Orthodoxy Today, that bastion of theological internet civility, recently published an excerpt of a presentation Fr. John Parker gave at a conference on pastoral care in a digital age. In it he accused the editors and writers of Public Orthodoxy, Orthodoxy in Dialogue, and The Wheel of prowling around like wolves in sheep’s clothing, preying on an unsuspecting catechumenate to sow division, discord, and confusion. They pretend to promote dialog, when really they have diabolical motives, mostly having to do with making the church more welcoming to LGBTQ people. It is a tired and thus boring accusation, a thesis plagiarized from a myriad of internet blog comments and coffee hour conversations with like-minded people. More importantly, it is a hypocritical thesis. Fr. Parker accuses the above sites of trying to sow confusion, when in fact he seems to do precisely the same thing.
I know in some way the editors of Orthodoxy in Dialogue, The Wheel, and Public Orthodoxy. I myself have contributed a couple of articles to the latter. The blanket accusation of a general, almost conspiratorial intent to sow confusion is both offensive and false. It is offensive because, speaking for myself at least, that is not the case. It is false because there are contributors to those sites who share his same views on gender and sexuality and because the active solicitation and publication of authors who share those views bellies the any supposedly nefarious intent on the part of those who run the sites.
(I should say here that I am speaking from my experience with Orthodoxy in Dialogue and Public Orthodoxy. I am less read in The Wheel.)
The problem with accusations like Fr. Parker’s is that they assume a great deal about the inner motives of those who have taken the time, effort, money, not to mention loads of personal abuse, to start and keep those sites running. To write and publish something even remotely affirming of LGBTQ individuals is to douse oneself in troll pheromone. That is a whole lot of work for something so nefarious.
A more charitable, dare I say “Christian,” presumption would be that those who seek to engage in dialog over controversial issues really do want nothing more than dialog. Perhaps they do not seek confusion but understanding. They have studied enough history to know that Orthodoxy today is a lot more reactionary than it used to be. We have lost political power (thanks be to God) and cultural influence, and so out of fear, like caged animals, we lash out at those who seem to represent that which we falsely perceive to threaten us.
Those whom Fr. Parker derisively accuses of considering themselves to be “teachers” of the faith would be more inclined to call themselves “students” of it.

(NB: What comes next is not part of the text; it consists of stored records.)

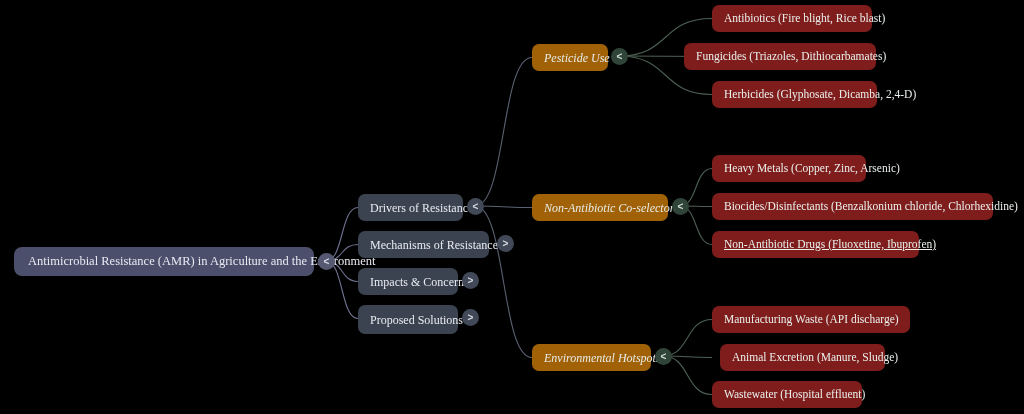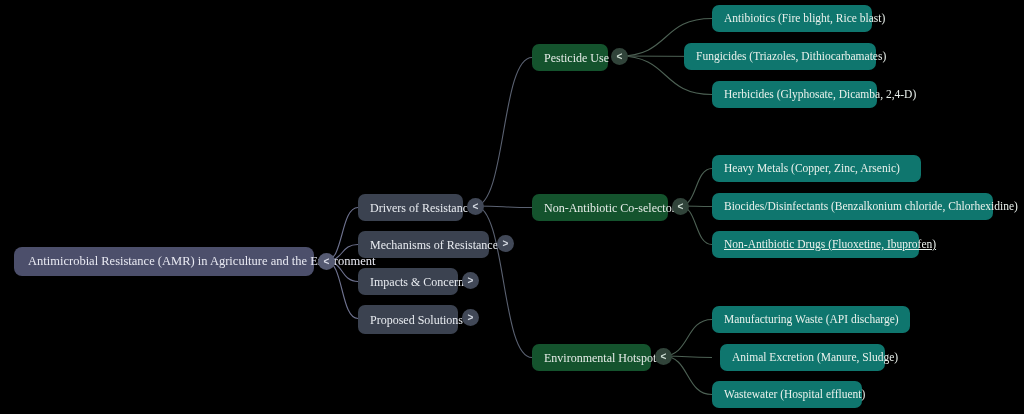--- a/index.html
+++ b/index.html
@@ -67,7 +67,7 @@
   }
   
   .node.level-4 {
-    background: #0f766e;
+    background: #7f1d1d;
     color: #eaf1ec;
     font-size: 11.5px;
     padding: 0 12px;

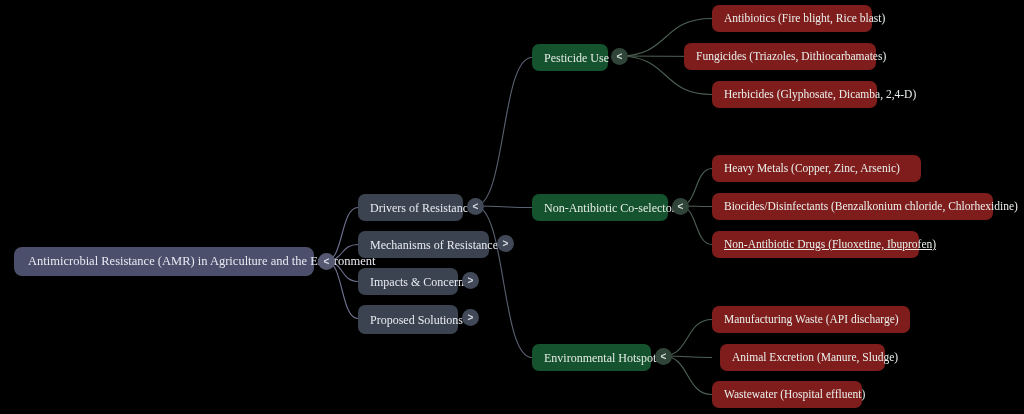--- a/index.html
+++ b/index.html
@@ -59,11 +59,12 @@
   }
   
   .node.level-3 {
-    background: #14532d;
+    background: #a16207;
     color: #e6ece8;
     font-size: 12px;
     padding: 0 12px;
     border-radius: 7px;
+    font-style: italic;
   }
   
   .node.level-4 {

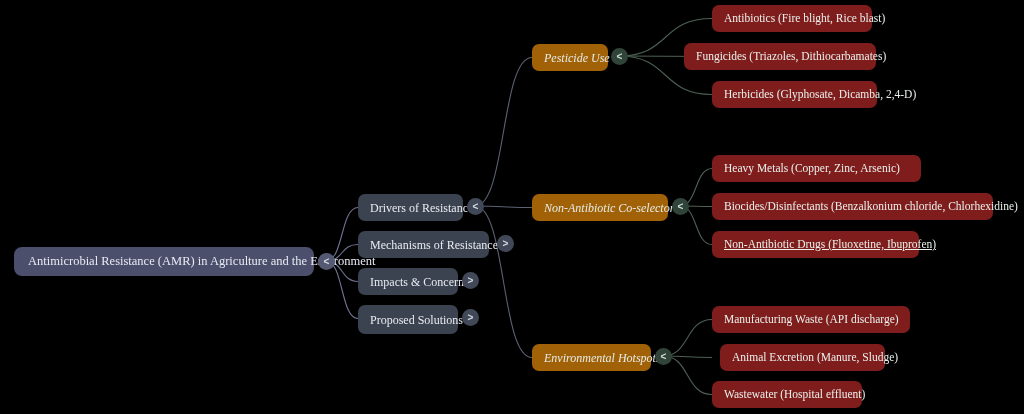--- a/index.html
+++ b/index.html
@@ -170,7 +170,7 @@
         <span class="node-label">Non-Antibiotic Co-selectors</span>
       </div>
       <div class="badge badge-green" style="left: 672px; top: 198px;">&lt;</div>
-      <div class="node level-4" style="left: 712px; top: 155px; width: 209px; height: 27px;">
+      <div class="node level-4" style="left: 712px; top: 155px; width: 154px; height: 27px;">
         <span class="node-label">Heavy Metals (Copper, Zinc, Arsenic)</span>
       </div>
       <div class="node level-4" style="left: 712px; top: 193px; width: 281px; height: 27px;">

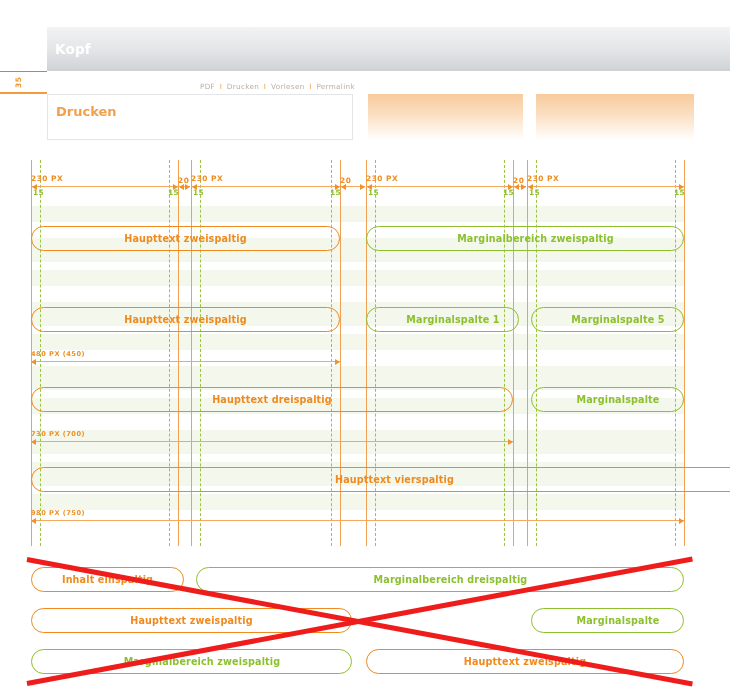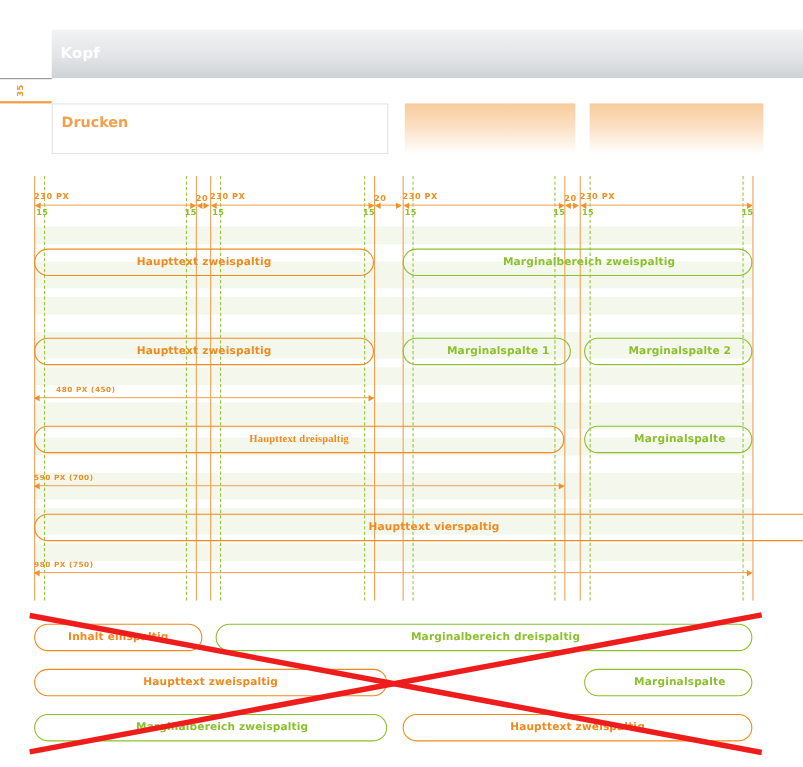--- a/index.html
+++ b/index.html
@@ -76,6 +76,17 @@
   <div class="hdr-bar"></div>
   <div class="hdr-title">Kopf</div>
 
+  <div class="meta-wrap">
+    <div class="meta-line">
+      <span>PDF</span>
+      <span class="sep">I</span>
+      <span>Drucken</span>
+      <span class="sep">I</span>
+      <span>Vorlesen</span>
+      <span class="sep">I</span>
+      <span>Permalink</span>
+    </div>
+  </div>
 
   <div class="content-card"></div>
   <div class="content-title">Drucken</div>

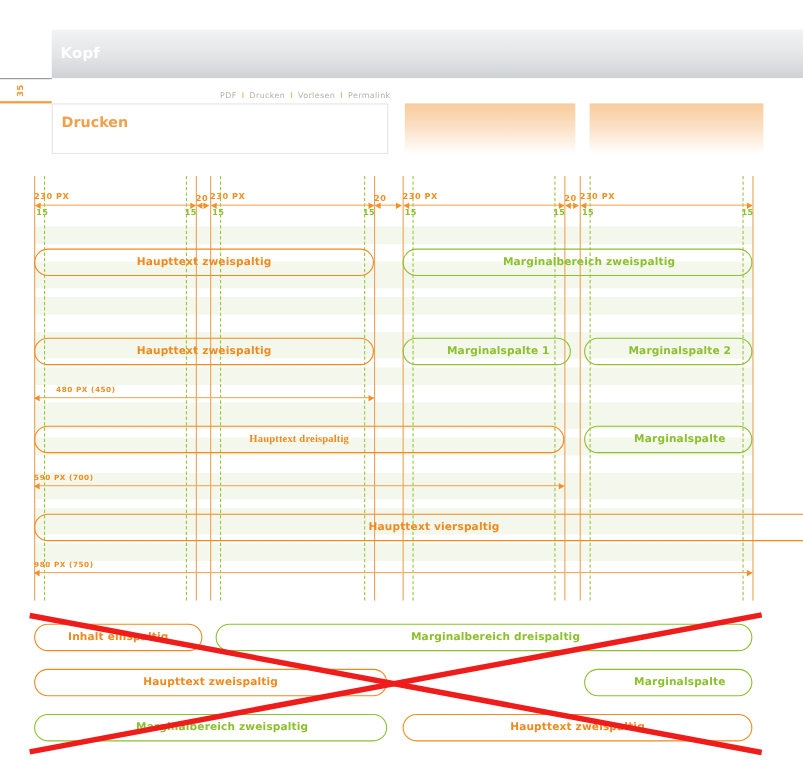--- a/index.html
+++ b/index.html
@@ -161,7 +161,7 @@
       <div class="pill green" style="left:366px;top:80px;width:318px;">Marginalbereich zweispaltig</div>
       <div class="pill orange" style="left:31px;top:161px;width:309px;">Haupttext zweispaltig</div>
       <div class="pill green" style="left:366px;top:161px;width:153px;">Marginalspalte 1</div>
-      <div class="pill green" style="left:531px;top:161px;width:153px;">Marginalspalte 2</div>
+      <div class="pill green" style="left:531px;top:161px;width:153px;">Marginalspalte 5</div>
       <div class="pill orange" style="left:31px;top:241px;width:482px;font-family:Liberation Serif, serif;">Haupttext dreispaltig</div>
       <div class="pill green" style="left:531px;top:241px;width:153px;">Marginalspalte</div>
       <div class="pill orange" style="left:31px;top:321px;width:727px;">Haupttext vierspaltig</div>

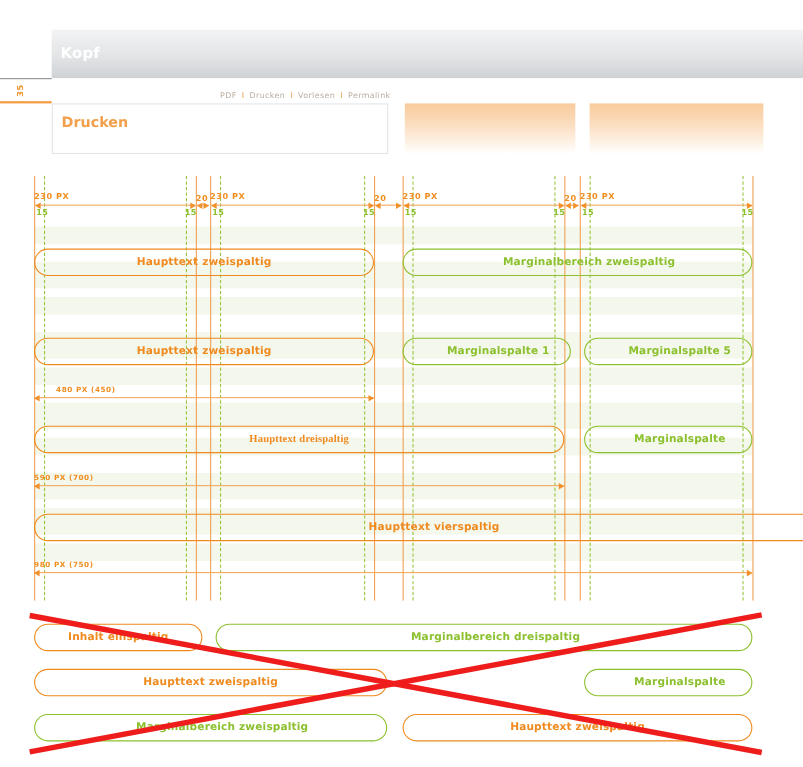--- a/index.html
+++ b/index.html
@@ -150,7 +150,7 @@
       <div class="g-label" style="left:529px;top:42px;">15</div>
       <div class="g-label" style="left:674px;top:42px;">15</div>
       <div class="measure" style="left:31px;top:215px;width:309px;"></div>
-      <div class="m-label sm" style="left:31px;top:204px;width:309px;margin-left:20px;">480 PX (450)</div>
+      <div class="m-label sm" style="left:31px;top:204px;width:309px;">480 PX (450)</div>
       <div class="measure" style="left:31px;top:295px;width:482px;"></div>
       <div class="m-label sm" style="left:31px;top:284px;width:482px;">590 PX (700)</div>
       <div class="measure" style="left:31px;top:374px;width:653px;"></div>

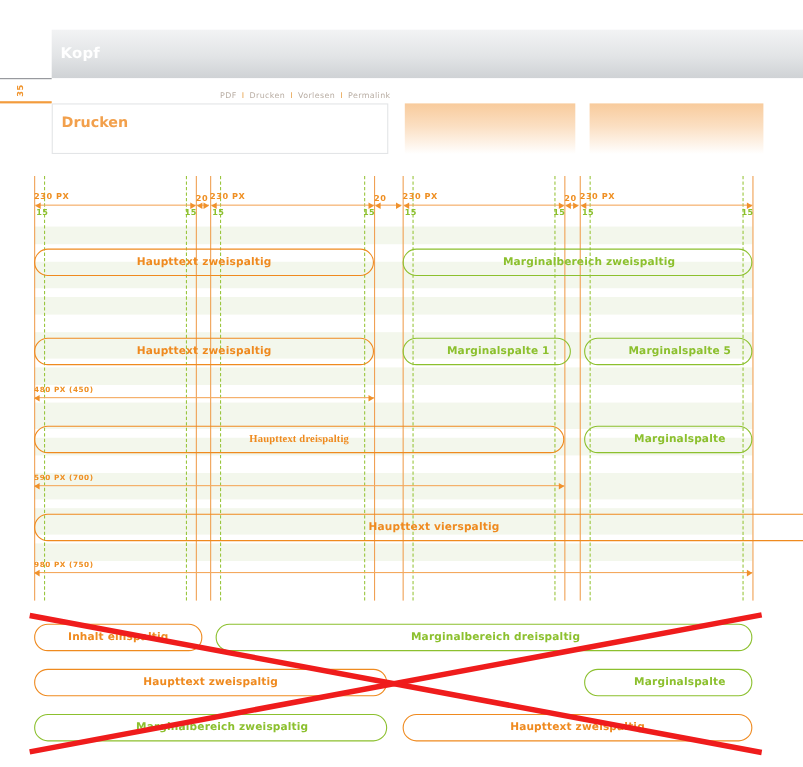--- a/index.html
+++ b/index.html
@@ -162,7 +162,7 @@
       <div class="pill orange" style="left:31px;top:161px;width:309px;">Haupttext zweispaltig</div>
       <div class="pill green" style="left:366px;top:161px;width:153px;">Marginalspalte 1</div>
       <div class="pill green" style="left:531px;top:161px;width:153px;">Marginalspalte 5</div>
-      <div class="pill orange" style="left:31px;top:241px;width:482px;font-family:Liberation Serif, serif;">Haupttext dreispaltig</div>
+      <div class="pill orange" style="left:31px;top:241px;width:482px;">Haupttext dreispaltig</div>
       <div class="pill green" style="left:531px;top:241px;width:153px;">Marginalspalte</div>
       <div class="pill orange" style="left:31px;top:321px;width:727px;">Haupttext vierspaltig</div>
     </div>

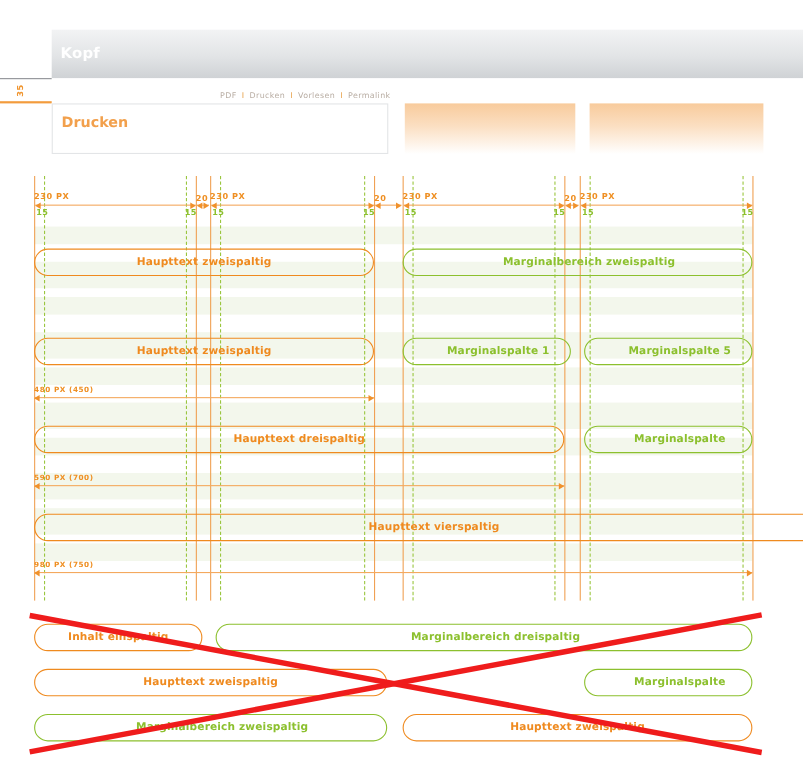--- a/index.html
+++ b/index.html
@@ -152,7 +152,7 @@
       <div class="measure" style="left:31px;top:215px;width:309px;"></div>
       <div class="m-label sm" style="left:31px;top:204px;width:309px;">480 PX (450)</div>
       <div class="measure" style="left:31px;top:295px;width:482px;"></div>
-      <div class="m-label sm" style="left:31px;top:284px;width:482px;">590 PX (700)</div>
+      <div class="m-label sm" style="left:31px;top:284px;width:482px;">730 PX (700)</div>
       <div class="measure" style="left:31px;top:374px;width:653px;"></div>
       <div class="m-label sm" style="left:31px;top:363px;width:653px;">980 PX (750)</div>
     </div>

They have questions, and the church has provided no answers, or at best bad ones. We have had too many conversations with people that have gone something like this:
Person 1: The Orthodox Church has always opposed homosexuality.
Person 2: Yes, but to what extend do–
Person 1: ALWAYS OPPOSED!
Conversations with those not interested in dialog are both frustrating and at times infuriating. The other party provides a scripted answer and gets frustrated with the person who keeps having more questions. Perhaps if an answer does not satisfy the person asking the question, then the answer is not a very good one.
It is not as if those who draw the ire of the Orthodoxy Today crowd are any less committed to the church’s survival. They perceive the threats differently. For the one, the main threat to Orthodoxy is modernity; for the other, it is failing to take modernity seriously. Modernity has questions, and the Orthodox Church must have the courage to provide good answers. And good answers, as any moderately competent teacher knows, requires the willingness to question oneself—the courage to be challenged. For some people, far too many actually, that prospect is absolutely terrifying.
That is why I call “hypocrisy” on Fr. Parker’s accusations of diabolical intent on the part of his online bogeymen. He says their intent is to sew confusion, but that is the very thing Fr. Parker is doing. People are not asking questions Fr. Parker does not like because they want to cause confusion. They ask questions because they are confused. They do not seek discord but conversation and eventually clarity. What Fr. Parker would like is for people not to have questions to begin with, to stay in darkness, or to argue themselves into disingenuous belief, faith that is more an act of stubbornness than a gift of God’s grace and love.
Fr. Parker is sowing confusion because he is sowing fear. “Be afraid of the wolves!” Get the adrenaline pumping. Make people react emotionally, even violently (if not in real life then in words, thoughts, and tweets). A priest should do his best to avoid stirring up people’s passions. A priest should not encourage the trolls.
I cannot speak for all people, of course, but I have yet to come across any wolves. We are all just sheep here, doing our best to follow our Shepherd. Our pastors would do well to lead us toward him without fear, not to bark at us like border collies, nipping at our backsides to get us to fall in line.